Born in Kingston upon Hull, he trained under James Wyatt and Samuel Pepys Cockerell.

In 1784, the year of his marriage to Mary Plowman, Porden was appointed estate surveyor by the 1st Earl Grosvenor. This position involved assessing buildings on the Grosvenor Estate in Mayfair and determining the "fine" which an occupier had to pay when his lease fell in, and the revised ground rent. More than twenty years later, Porden was appointed to reconstruct the Grosvenors' country seat, Eaton Hall in Cheshire. This project was carried out in a Gothic Revival style.

From 1804 to 1808, he designed the stables, riding house and tennis court at the Brighton Pavilion for the Prince of Wales. The riding school was in the "Indo-Saracenic" style, inspired by pictures of Indian buildings. The main building was a notable technical accomplishment for the time, being circular and domed, with a diameter of 24 m and a height of 19 m. It survives and is now a concert hall called "The Dome". Also in 1804, he designed Steine House for Maria Fitzherbert, the Prince's wife.

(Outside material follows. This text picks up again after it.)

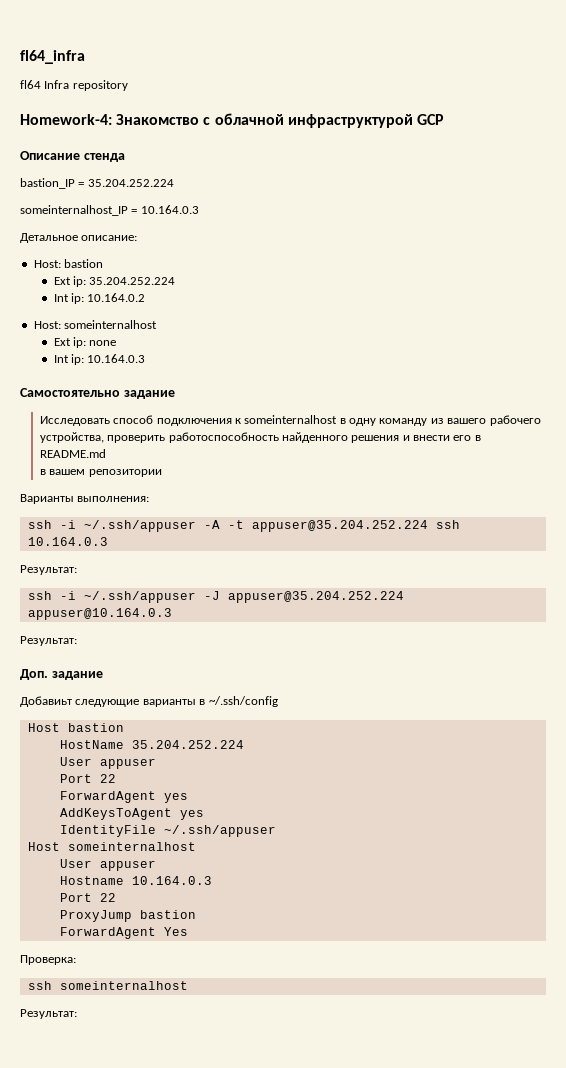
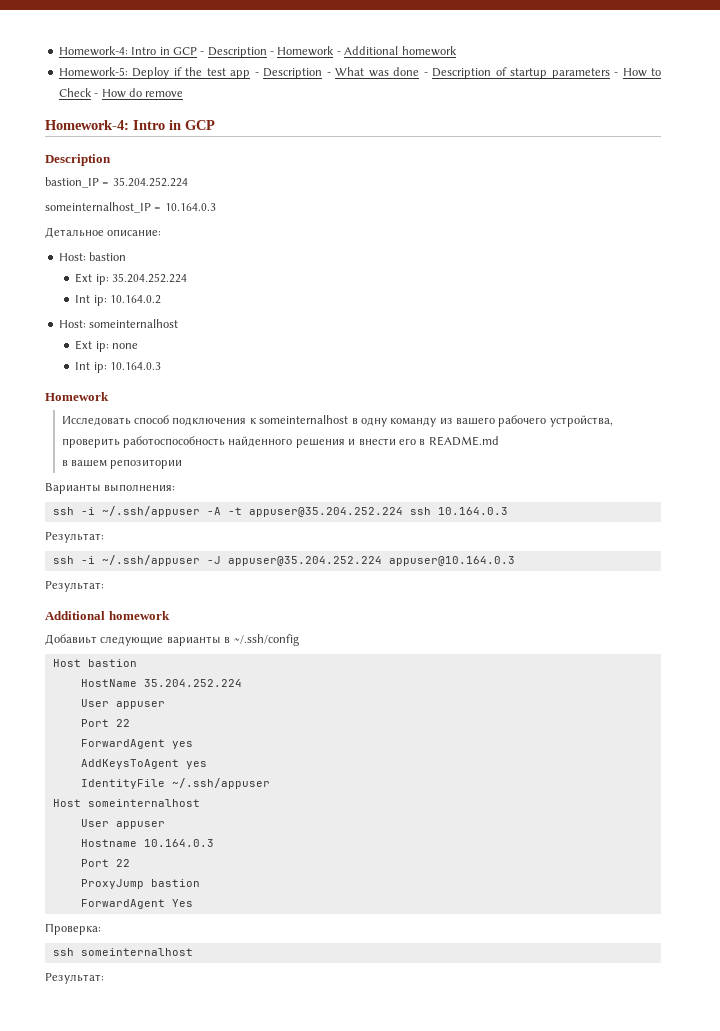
[20,50,85,64] [20,80,128,91] [20,113,413,128] fl64_infra // fl64 Infra repository // Homework-4: Знакомство с облачной инфраструктурой -> [58,46,457,58] [58,67,661,79] [58,88,184,98] [45,120,181,130] Homework-4: Intro in GCP - Description - Homework - Additional homework // Homework-5: Deploy if the test app - Description - What was done - Description of startup parameters - How to Check - How do remove // Homework-4: Intro in
[20,151,125,162] Описание стенда -> [45,154,111,166] Description
[20,388,175,399] Самостоятельно задание -> [45,392,109,401] Homework
[20,669,103,680] Доп. задание -> [45,611,170,620] Additional homework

Porden was also a garden architect and furniture designer and he was involved in the development of housing on the Phillimore Estate in Holland Park, London.

==Family==
In 1785, William and Mary Porden had twin daughters, Mary Hannah (who died at the age of two years) and Sarah Henrietta (who married Porden's assistant William Kay). A son, William, born in 1793, also died at the age of two. The youngest child, the poet Eleanor (born in 1795), became the first wife of John Franklin, Arctic explorer and later Governor of Tasmania, but she died before reaching thirty.